Our patient had a large brain tumor with surrounding swelling. Labor and delivery would likely be fatal for the mother, and the pregnancy was not advanced enough that the baby would be safe with C-section delivery. So the mother underwent a long, difficult, but ultimately successful operation to remove her tumor completely in time for her to recover for a normal labor and delivery. They brought me the thank you card on their second post-op visit.
This is why we do what we do as neurosurgeons. Moms and babies live, families are created in a spirit of thankfulness and remembrance.

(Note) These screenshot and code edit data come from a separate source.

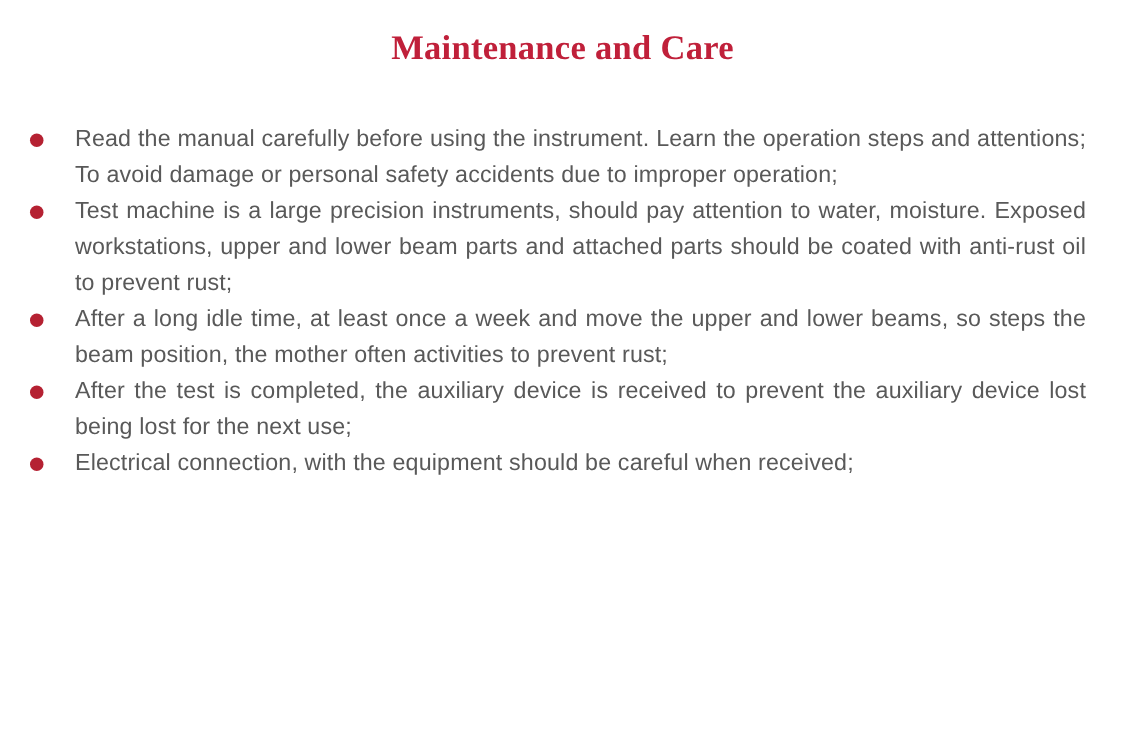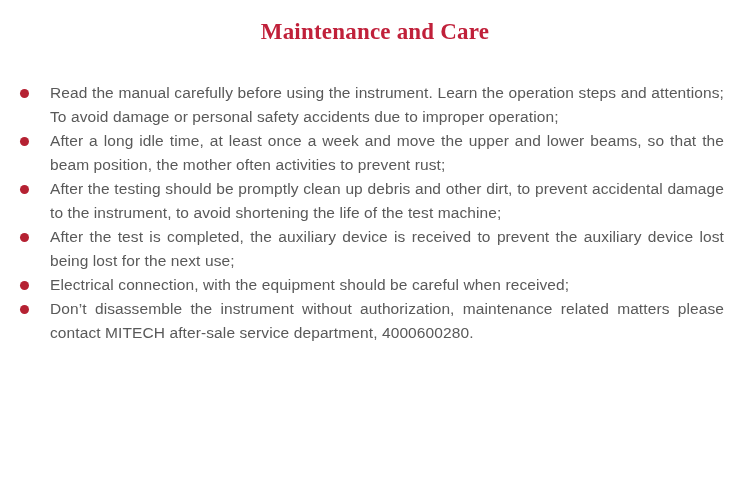--- a/index.html
+++ b/index.html
@@ -63,33 +63,29 @@
 
   <h1 class="page-title">Maintenance and Care</h1>
 
   <ul class="care-list">
     <li>
       <span class="bullet-dot"></span>
       <span>Read the manual carefully before using the instrument. Learn the operation steps and attentions; To avoid damage or personal safety accidents due to improper operation;</span>
     </li>
     <li>
       <span class="bullet-dot"></span>
-      <span>After a long idle time, at least once a week and move the upper and lower beams, so that the beam position, the mother often activities to prevent rust;</span>
+      <span>Test machine is a large precision instruments, should pay attention to water, moisture. Exposed workstations, upper and lower beam parts and attached parts should be coated with anti-rust oil to prevent rust;</span>
     </li>
     <li>
       <span class="bullet-dot"></span>
-      <span>After the testing should be promptly clean up debris and other dirt, to prevent accidental damage to the instrument, to avoid shortening the life of the test machine;</span>
+      <span>After a long idle time, at least once a week and move the upper and lower beams, so steps the beam position, the mother often activities to prevent rust;</span>
     </li>
     <li>
       <span class="bullet-dot"></span>
       <span>After the test is completed, the auxiliary device is received to prevent the auxiliary device lost being lost for the next use;</span>
     </li>
     <li>
       <span class="bullet-dot"></span>
       <span>Electrical connection, with the equipment should be careful when received;</span>
     </li>
-    <li>
-      <span class="bullet-dot"></span>
-      <span>Don’t disassemble the instrument without authorization, maintenance related matters please contact MITECH after-sale service department, 4000600280.</span>
-    </li>
   </ul>
 
 </div>
 
 </body></html>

This why we as Christians do what Paul referred to as the “Do This”–act like Christ–to bring the Kingdom of God into the Present Times. We tell people with our words and our actions that they are children of the Living God and persons of worth. Sometimes our efforts are unnoticed, sometimes noticed and ignored, and no one seems any closer to salvation. But sometimes the Kingdom comes to a little corner of our present times and someone’s salvation is nearer than we first believed.